With a guttural laugh followed by a coughing fit that spewed blood and spit all over the dash, he inserted the key into the ignition and raced out of the parking lot. Chepe had escaped the bedlam at the Varnadore.
Chapter 22
The Varnadore Building
Uptown Charlotte, North Carolina
Alpha took one set of doors into the kitchen, and Hayden took the other. With their headlamps illuminated, they simultaneously kicked them open and burst into the darkened space. They searched the room, using the barrels of their rifles to pan the former kitchen in search of Chepe and Hannah. The room was empty.
Hayden got Alpha’s attention and used hand signals to point toward the slightly skewed doors to the laundry chute. Unsure if the space was large enough to hide Chepe and Hannah, the two proceeded with caution, shouldering their rifles and pulling their sidearms. Alpha raised his hand and counted down five fingers until he made a fist, indicating to Hayden that she should swing the doors open. He quickly moved in front of the cabinet and pointed his weapon into the void.
“Escape hatch?” He whispered his question.

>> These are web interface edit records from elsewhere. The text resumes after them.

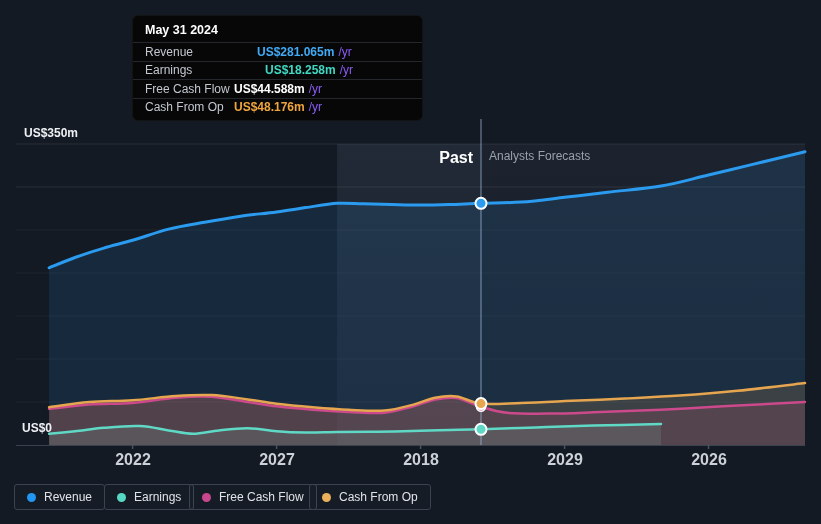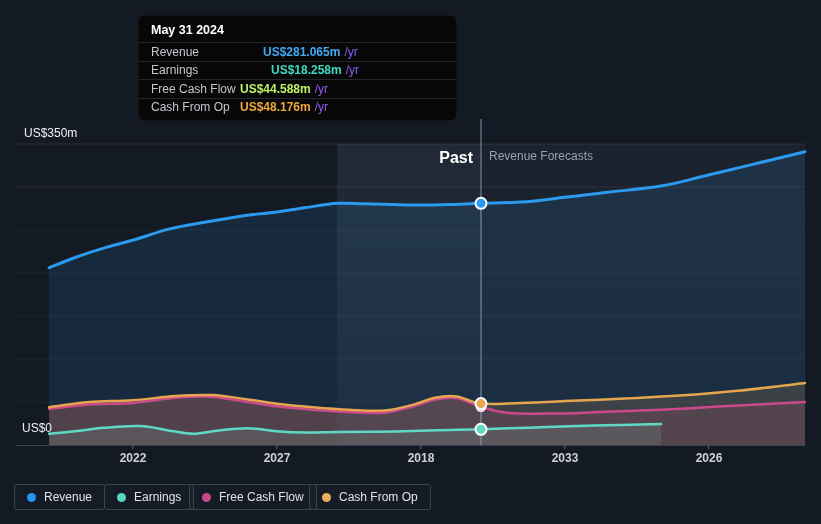--- a/index.html
+++ b/index.html
@@ -7,7 +7,7 @@
          font-family:"Liberation Sans",sans-serif;-webkit-font-smoothing:antialiased;}
   #chart{position:absolute;left:0;top:0;}
   
-  .tooltip{position:absolute;left:138px;top:15px;width:319px;box-sizing:border-box;
+  .tooltip{position:absolute;left:132px;top:15px;width:291px;box-sizing:border-box;
            background:#070708;border:1px solid rgba(255,255,255,0.05);border-radius:6px;
            padding:0 0 4px 0;z-index:5;}
   .tt-title{height:26px;line-height:28px;padding:0 12px;color:#ffffff;font-weight:bold;font-size:12.5px;}

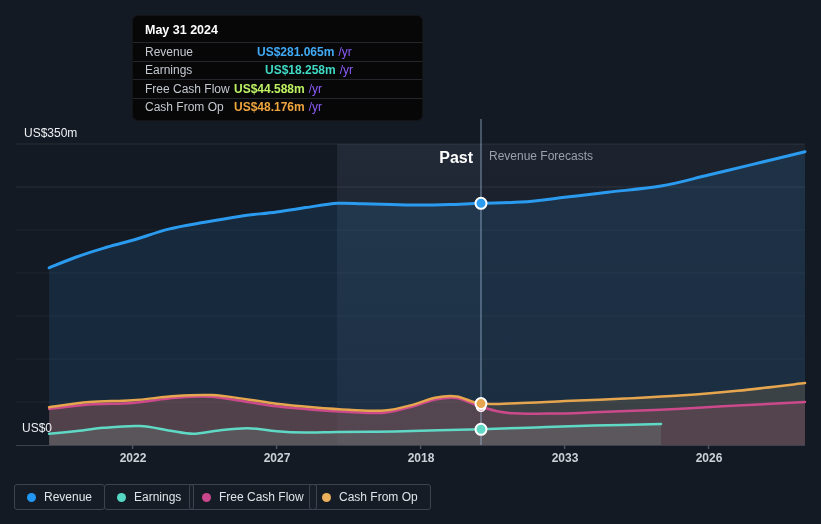--- a/index.html
+++ b/index.html
@@ -91,7 +91,7 @@
     </div>
     <div class="tt-row">
       <span class="tt-label">Free Cash Flow</span>
-      <span class="tt-value" style="color: #bef264;">US$44.588m</span>
+      <span class="tt-value" style="color: #ffffff;">US$44.588m</span>
       <span class="tt-unit"> /yr</span>
     </div>
     <div class="tt-row">

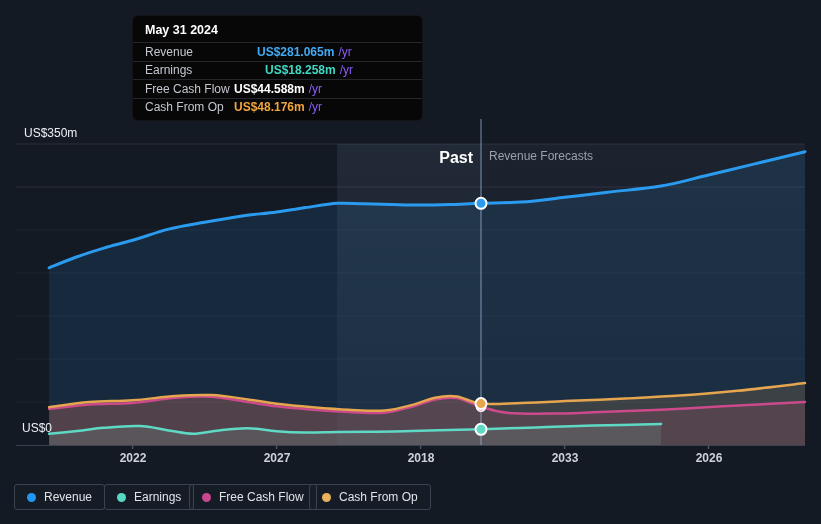--- a/index.html
+++ b/index.html
@@ -17,7 +17,7 @@
   .tt-value{font-weight:bold;}
   .tt-unit{color:#8b5cf6;margin-left:4px;}
   
-  .ylabel{position:absolute;color:#eef1f4;font-size:12px;font-weight:normal;z-index:3;}
+  .ylabel{position:absolute;color:#eef1f4;font-size:12px;font-weight:bold;z-index:3;}
   .ylabel.top{left:24px;top:126px;}
   .ylabel.zero{left:22px;top:421px;}
   .past-label{position:absolute;right:348px;top:149px;color:#ffffff;font-size:16px;font-weight:bold;z-index:3;}

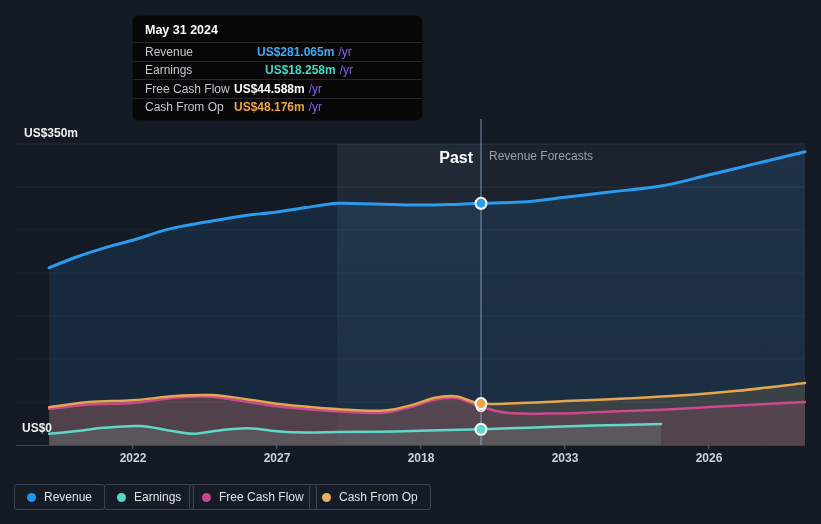--- a/index.html
+++ b/index.html
@@ -104,7 +104,7 @@
   <div class="ylabel top">US$350m</div>
   <div class="ylabel zero">US$0</div>
   <div class="past-label">Past</div>
-  <div class="fcast-label">Revenue Forecasts</div>
+  <div class="fcast-label">Analysts Forecasts</div>
 
   <span class="xtick" style="left:133px">2022</span>
   <span class="xtick" style="left:277px">2027</span>

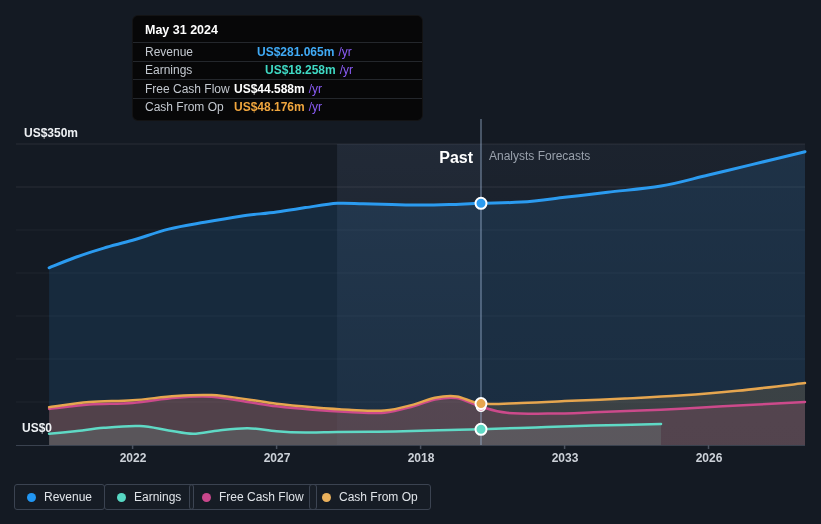--- a/index.html
+++ b/index.html
@@ -23,7 +23,7 @@
   .past-label{position:absolute;right:348px;top:149px;color:#ffffff;font-size:16px;font-weight:bold;z-index:3;}
   .fcast-label{position:absolute;left:489px;top:149px;color:#99a1ac;font-size:12px;z-index:3;}
   .xtick{position:absolute;top:451px;transform:translateX(-50%);color:#ccd1d8;
-         font-size:12px;font-weight:bold;z-index:3;}
+         font-size:16px;font-weight:bold;z-index:3;}
   
   .legend{position:absolute;left:0;top:484px;width:100%;height:26px;z-index:3;}
   .chip{position:absolute;top:0;height:26px;display:flex;align-items:center;gap:8px;

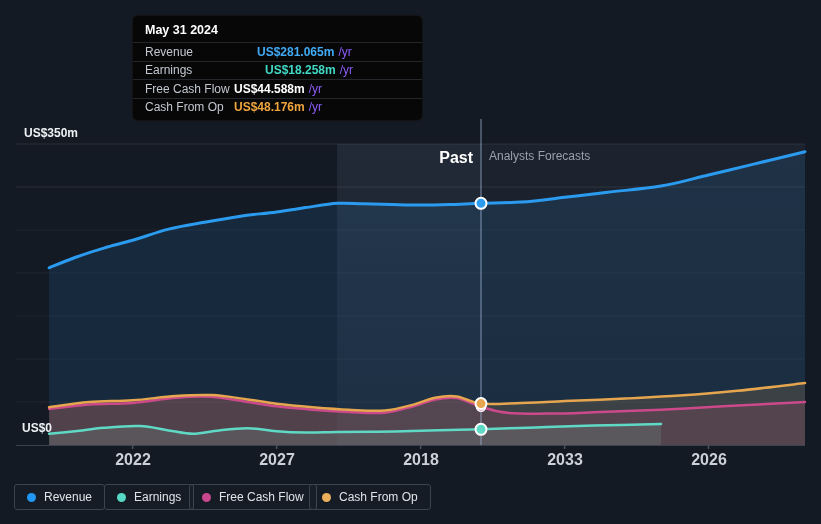--- a/index.html
+++ b/index.html
@@ -109,7 +109,7 @@
   <span class="xtick" style="left:133px">2022</span>
   <span class="xtick" style="left:277px">2027</span>
   <span class="xtick" style="left:421px">2018</span>
-  <span class="xtick" style="left:565px">2033</span>
+  <span class="xtick" style="left:565px">2029</span>
   <span class="xtick" style="left:709px">2026</span>
 
   <div class="legend">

Hayden glanced around the room one more time and dropped to a knee. She looked to the floor below them, allowing her headlamp to shine on the space where the laundry basket once stood. “I don’t know, but it’s the only way out of here.”
Alpha quickly alerted X-Ray and Bravo team that Chepe had escaped with Hannah to the six
th floor. He darted through the kitchen door, keeping his rifle ready to shoot anything that threatened him.
Hayden chased after him, her eyes checking every doorway and dead body as they made their way to the stairwell. When they reached the sixth floor, they slowed their pace and quietened their step. They nodded to one another, and Alpha burst into the hallway, facing right, while Hayden took the left side.
They’d illuminated their infrared laser sights on their rifles as well as the tactical flashlights attached to the weapons’ quad rails. The element of surprise was lost and now the two were hunting their frightened prey.
Room by room, they searched for Chepe, Hannah, and any anarchists who might attempt to ambush them. The sixth floor appeared to be empty. Then Hayden found the hallway leading to the fire escape. She cautiously approached the door and discovered the broken glass. She peeked outside and saw that there was blood on the steel landing and on the handrails.
“I think he escaped this way!” she shouted to Alpha.
He ran down the short hallway and took a look outside. Hayden moved in the opposite direction and entered the hallway.
“Hannah! Can you hear me? It’s Hayden. Your parents sent us to get you.”
Alpha joined in. “Hannah!”
Hayden walked slowly toward the utility room, where the door was left ajar. She’d cleared the room moments ago, but in her haste, she might’ve missed something.
Her flashlight lit up the room and she tried again, but in a softer tone of voice. “Hannah, baby, are you here? Your mom and dad miss you, and so does Handsome Dan. He’s tired of playing with Prowler.” Hayden managed a chuckle as she thought of the absurdity of those two wrestling with one another. It wouldn’t be a fair fight.